Not to say that men have had it all that easy either. Men were encouraged to either numb their anger with alcohol, drugs or express it through brutal contact sports or let it loose in verbal, or physically abusive rants. Men too often are stuck between redirecting the anger or holding it in until it builds up to a point that it explodes leaving destruction in its wake. So let’s be clear, none of it is good!
How to express anger in a healthy way hasn’t been at the top of the child-rearing priority list since, ever. Which is too bad because I really do believe a lot of anxiety and depression would be less severe if we felt safe with our anger.

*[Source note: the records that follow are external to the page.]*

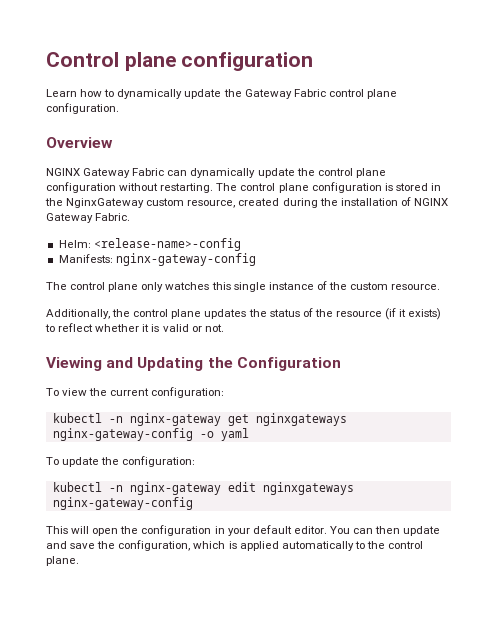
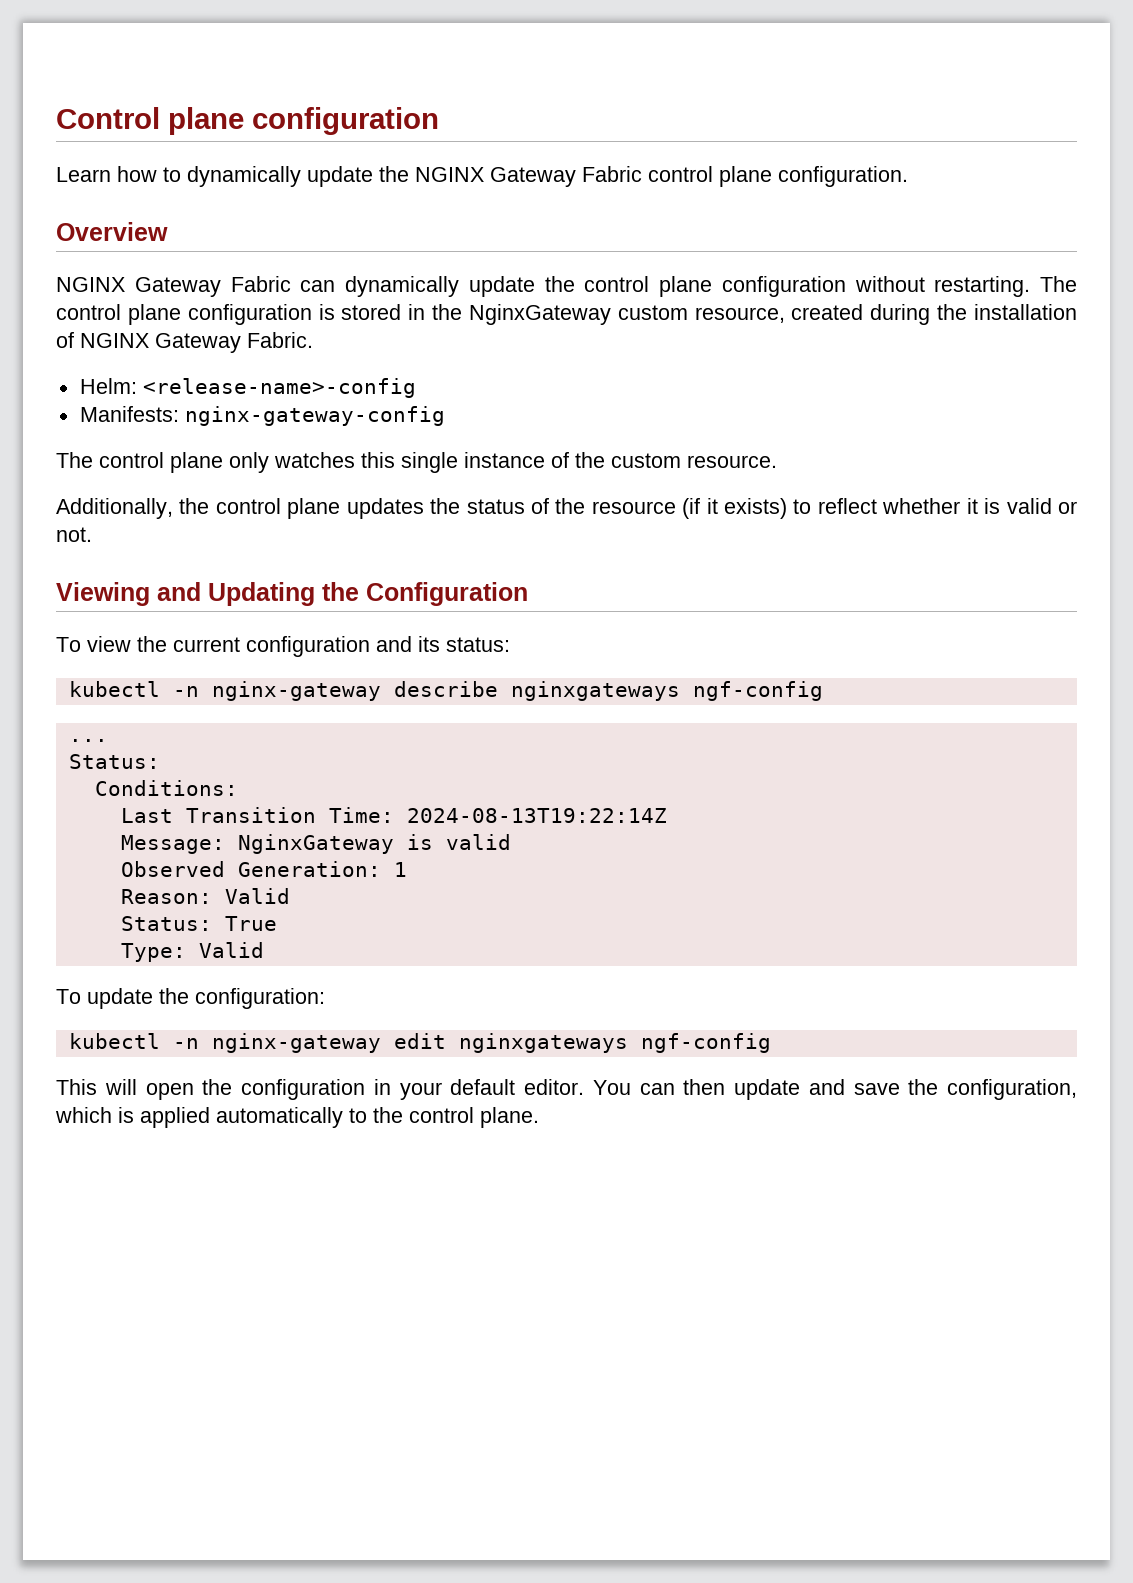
- Learn how to dynamically update the Gateway Fabric control plane configuration.
+ Learn how to dynamically update the NGINX Gateway Fabric control plane configuration.
- To view the current configuration:
- kubectl -n nginx-gateway get nginxgateways nginx-gateway-config -o yaml
+ To view the current configuration and its status:
+ kubectl -n nginx-gateway describe nginxgateways ngf-config
+ ...
+ Status:
+ Conditions:
+ Last Transition Time: 2024-08-13T19:22:14Z
+ Message: NginxGateway is valid
+ Observed Generation: 1
+ Reason: Valid
+ Status: True
+ Type: Valid
- kubectl -n nginx-gateway edit nginxgateways nginx-gateway-config
+ kubectl -n nginx-gateway edit nginxgateways ngf-config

The “discovery” of emotional intelligence, or EQ, was a game-changer. Someone finally came up with a smartness scorecard that was more than your SAT score. If you could demonstrate empathy, compassion, articulate your feelings and listen with attention, well that makes you pretty damn smart as well.
It used to be said that IQ was assigned to you at birth and no matter how hard you tried you could never change that. You were either smart or not – deal with it. Then Kaplan came along and showed us how we could actually change our SAT scores significantly if we studied and learned the tricks of the exam. Anyhoo… The truth is that while there are some limits to how agile our brains are, there is always the opportunity to learn and improve. Same with emotional intelligence.
The focus is on anger today because anger is seen as the most destructive emotion. We tend to be most afraid of our anger. A whole life coaching industry has emerged to address anger management. But sometimes life coaching isn’t enough.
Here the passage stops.